The Indian Government has promised it will reform the pricing structures of spectrum auctions over the coming months as telcos cast their eyes to the 5G horizon.

Speaking at the India Mobile Congress, Telecom Minister Ravi Shanker Prasad suggested a new wave of spectrum auctions would take place over the next 12 months, and much to the happiness of the telcos, the team will work to make it cheaper.

While numerous nations around the world have been pushing forward with their own spectrum auctions to ready economies for the 5G euphoria, India is one where progress has been incredibly sluggish. There have been attempts to get the ball rolling, however industry has pushed back due to the high base prices which were set by the Government.

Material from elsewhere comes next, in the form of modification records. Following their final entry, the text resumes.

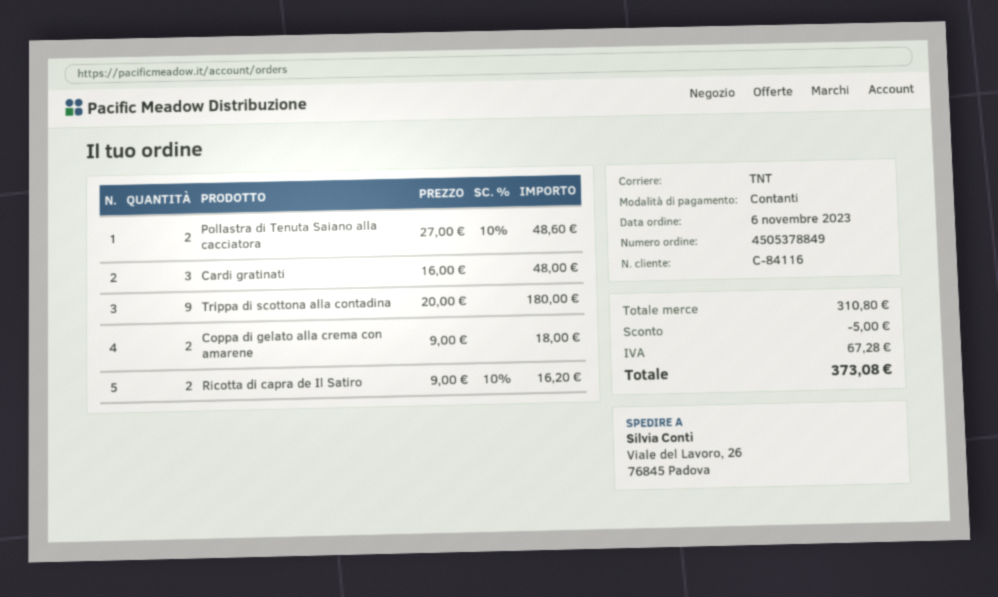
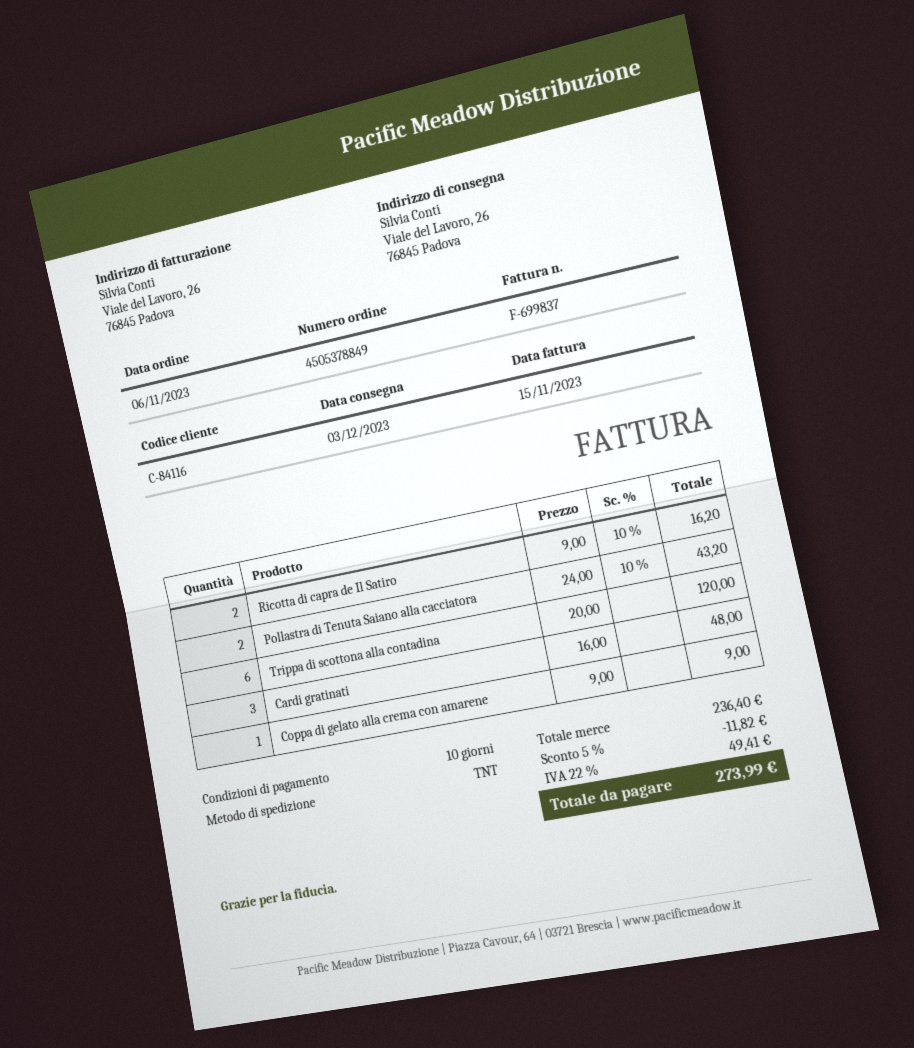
Pollastra di Tenuta Saiano alla cacciatora: 2 x 27.00 - 10% = 48.60 -> 2 x 24.00 - 10% = 43.20
Trippa di scottona alla contadina: 9 x 20.00 = 180.00 -> 6 x 20.00 = 120.00
Coppa di gelato alla crema con amarene: 2 x 9.00 = 18.00 -> 1 x 9.00 = 9.00
subtotal: 310.80 -> 236.40
discount: 5.00 -> 11.82
tax: 67.28 -> 49.41
total: 373.08 -> 273.99

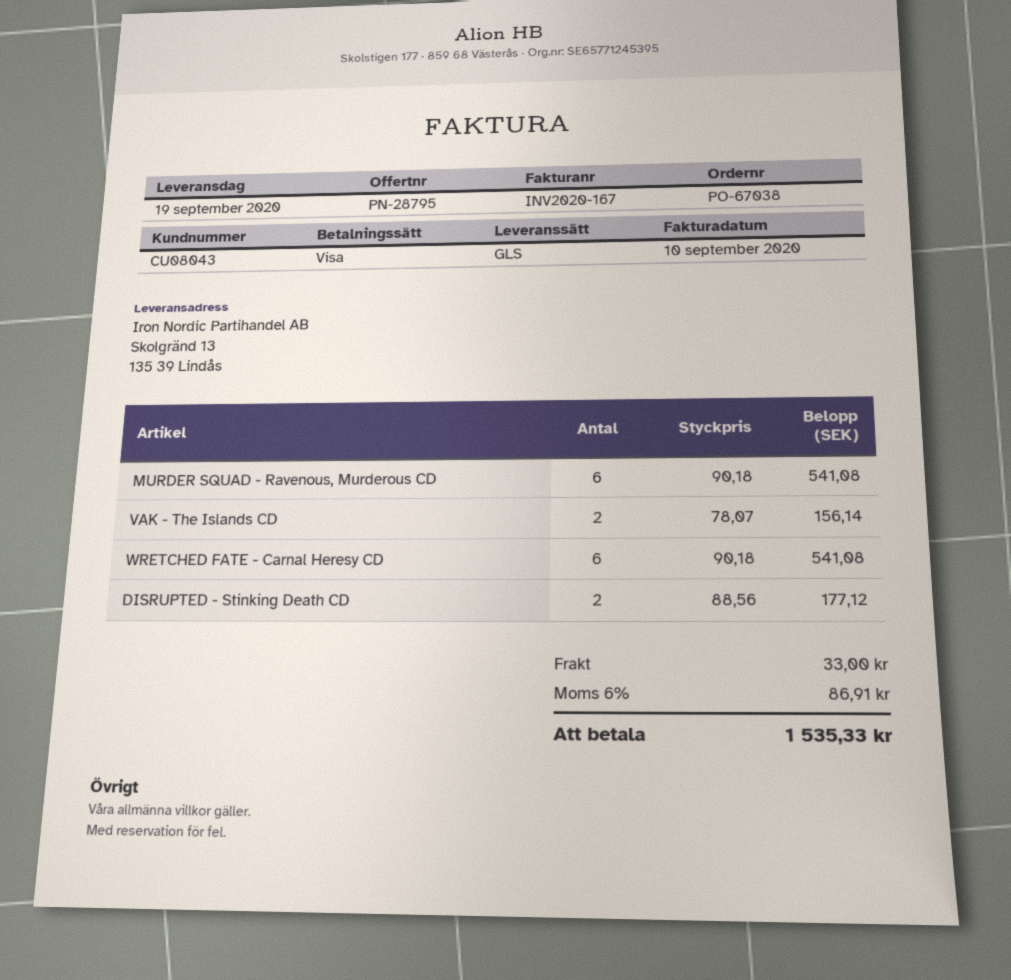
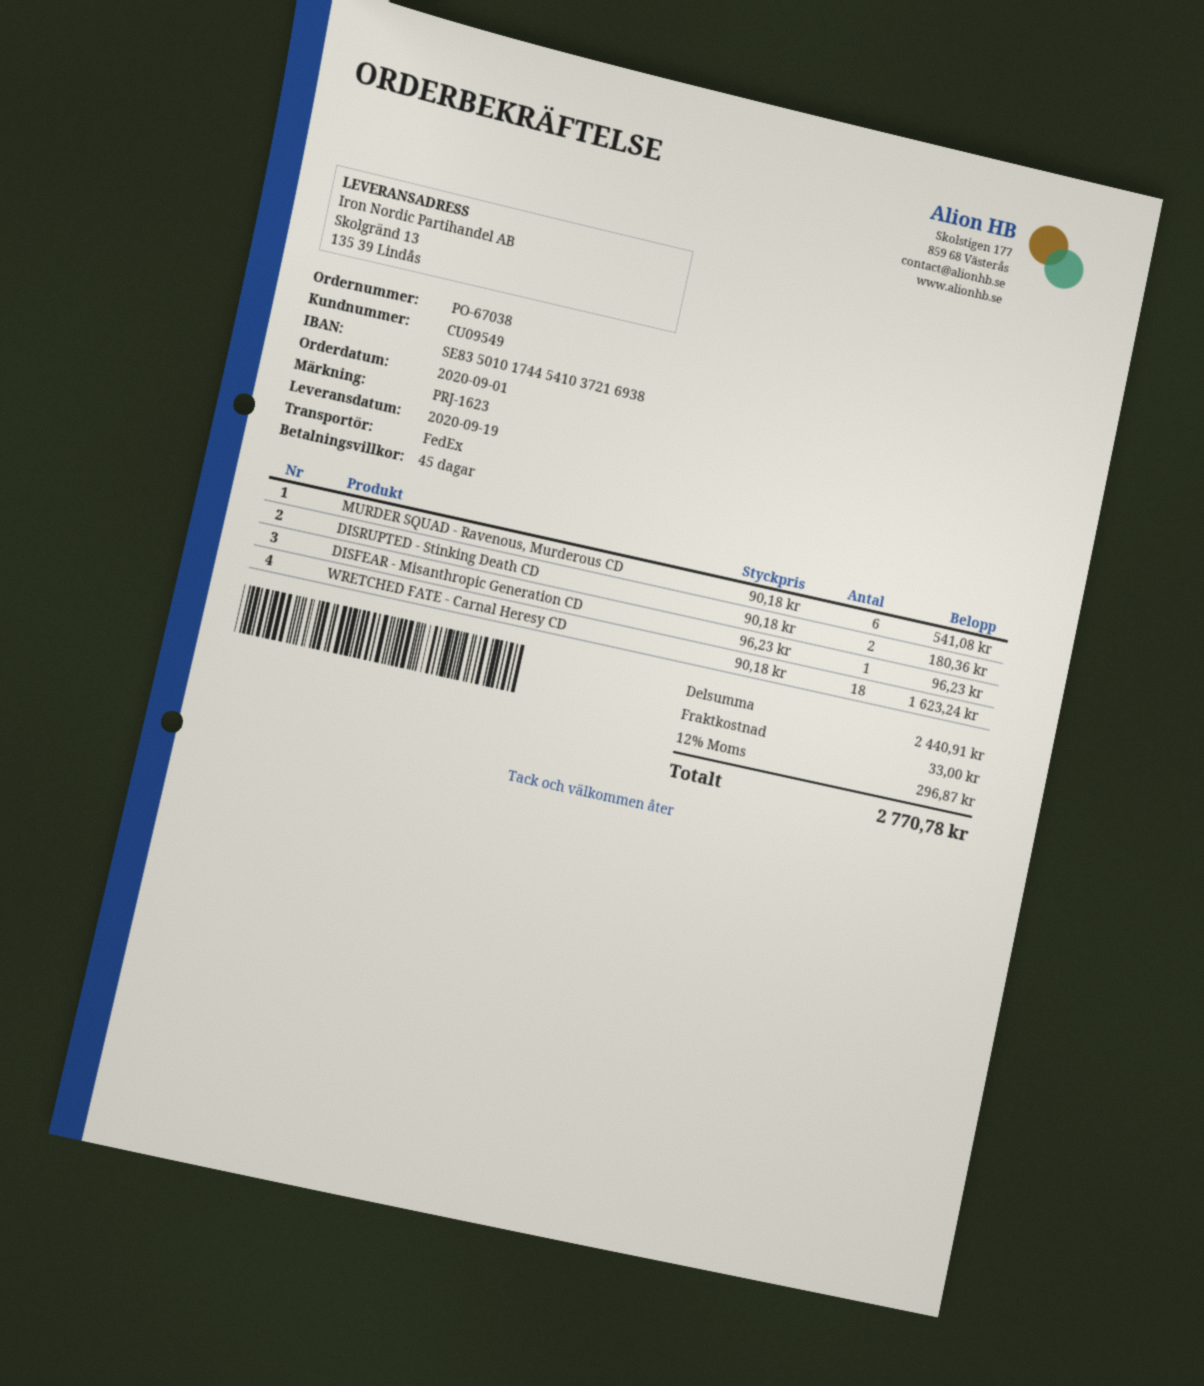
customer number: CU08043 -> CU09549
shipping method: GLS -> FedEx
VAK - The Islands CD: 2 x 78.07 = 156.14 -> none
WRETCHED FATE - Carnal Heresy CD: 6 x 90.18 = 541.08 -> 18 x 90.18 = 1623.24
DISRUPTED - Stinking Death CD: 2 x 88.56 = 177.12 -> 2 x 90.18 = 180.36
DISFEAR - Misanthropic Generation CD: none -> 1 x 96.23 = 96.23
tax: 6% = 86.91 -> 12% = 296.87
total: 1535.33 -> 2770.78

In 2016, 2354.55 MHz of spectrum ranging across the 7 bands was auctioned off, with many of the telcos applying to participate. Unfortunately, the end result was only 40% of the licences being allocated, with price seemingly being the reason.

In 2017, another consultation process was launched by the Telecom Regulatory Authority of India (TRAI), with the aim being to push out 5G spectrum and the unallocated assets from the 2016 edition. No further action was taken following the end of the consultation, with industry requesting the auction be pushed back.

The comments from Prasad might well be a watershed moment in the stalemate. It seems the Government was the first to twitch on the pricing conundrum.

Speaking at the same event, Vodafone Idea Chairman Kumar Mangalam Birla said, “while we stand committed to support the growth of the industry, we seek enabling regulatory environment to ensure that necessary investments are made.”

Reliance Jio board member Mahendra Nahata also suggested pricing for 5G spectrum should “critically looked at”. The general feeling appears to be the Government is not looking at the big picture, targeting revenues derived from spectrum sales in the short-term, instead of looking long-term at national economic growth which can be achieved through the continued progress being made in the connectivity world.

This is of course an equation which is difficult to balance. The telcos will always want to make sure they are paying as little as possible for spectrum licences and will promise the difference will be invested in network deployment. This is a reasonable assumption, though there is no way to prove charging less for spectrum licences would result in increased network deployment. The telco might well have spent the same but is trying to reduce expenditure.

Industry is of course perfectly entitled to push back against what it would perceive as pricing structures which are too expensive, but this will have a negative impact on the business and the nation. Pricing of spectrum is very difficult balance, as there is no rule which can be applied everywhere.

India is a very unique market, as while it has the second largest population of consumers worldwide, it does also have low ARPU and significant expenditure to make on network deployment.

While telcos moaning about the price of spectrum is nothing new to consider, a slight concession from the Indian Government is certainly a step in the right direction. There will be months of negotiation and research to understand what a suitable pricing structure actually is, but this is a much more promising sign that spectrum auctions in the near future will be successful.